> _TASK INSTRUCTIONS_:
Starting at the line that holds "delivery date: 2018-09-19 -> 2018-09-12" and stopping at the line that holds "total: 8313.29 -> 8128.38", restate the records below word for word, with both of those lines included.

> _SOURCE DATA_:
···
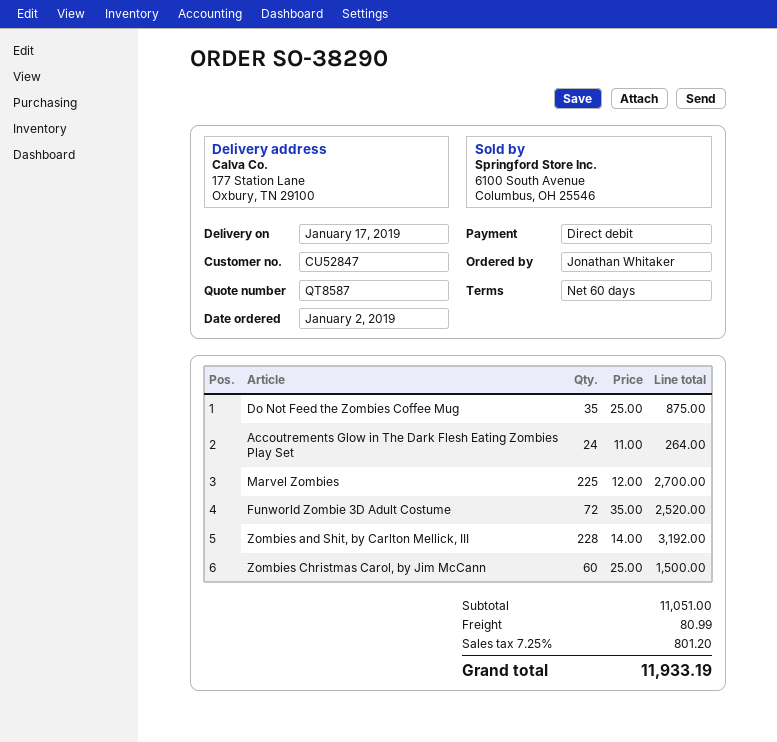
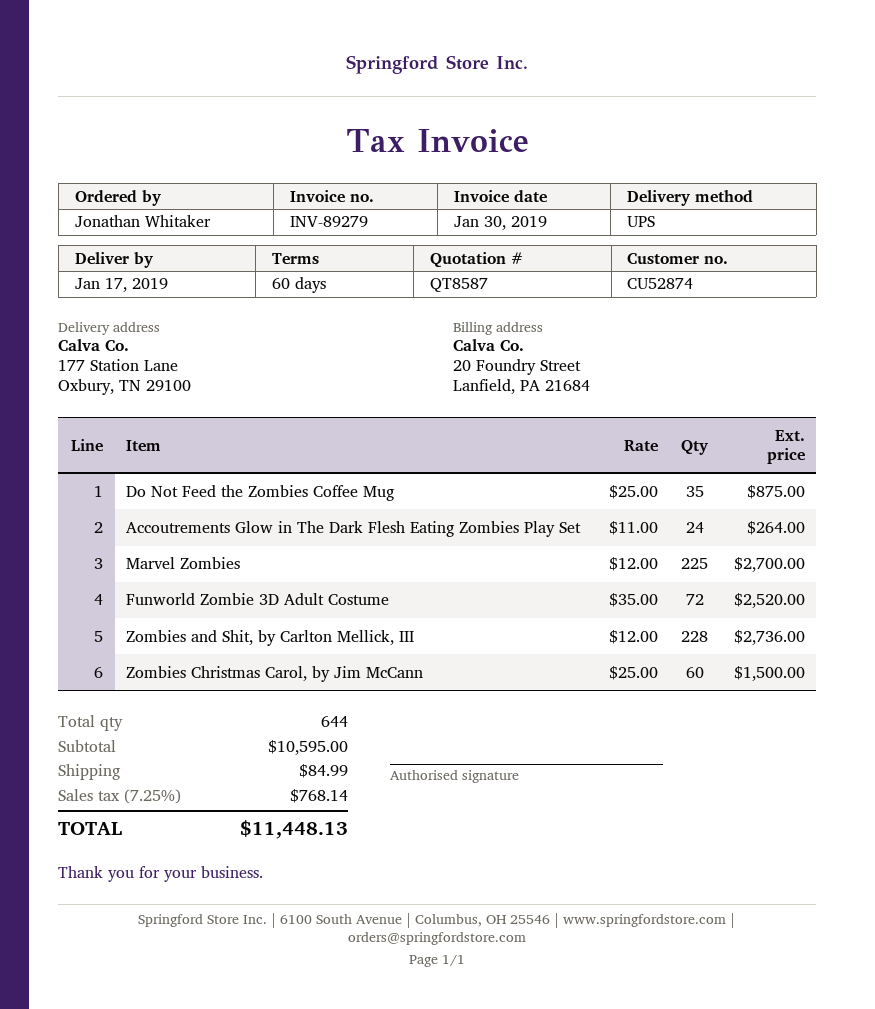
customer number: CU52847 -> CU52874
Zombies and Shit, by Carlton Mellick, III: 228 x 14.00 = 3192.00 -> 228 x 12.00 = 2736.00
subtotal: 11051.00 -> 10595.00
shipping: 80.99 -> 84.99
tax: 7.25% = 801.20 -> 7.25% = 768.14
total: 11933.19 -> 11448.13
···
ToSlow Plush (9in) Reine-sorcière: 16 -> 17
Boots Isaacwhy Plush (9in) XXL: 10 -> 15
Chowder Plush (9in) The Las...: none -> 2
···
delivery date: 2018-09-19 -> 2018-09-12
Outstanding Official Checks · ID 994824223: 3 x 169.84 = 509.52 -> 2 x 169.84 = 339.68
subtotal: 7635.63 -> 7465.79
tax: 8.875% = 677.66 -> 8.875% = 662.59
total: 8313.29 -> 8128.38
···
> _ANSWER TO THE EXERCISE_:
delivery date: 2018-09-19 -> 2018-09-12
Outstanding Official Checks · ID 994824223: 3 x 169.84 = 509.52 -> 2 x 169.84 = 339.68
subtotal: 7635.63 -> 7465.79
tax: 8.875% = 677.66 -> 8.875% = 662.59
total: 8313.29 -> 8128.38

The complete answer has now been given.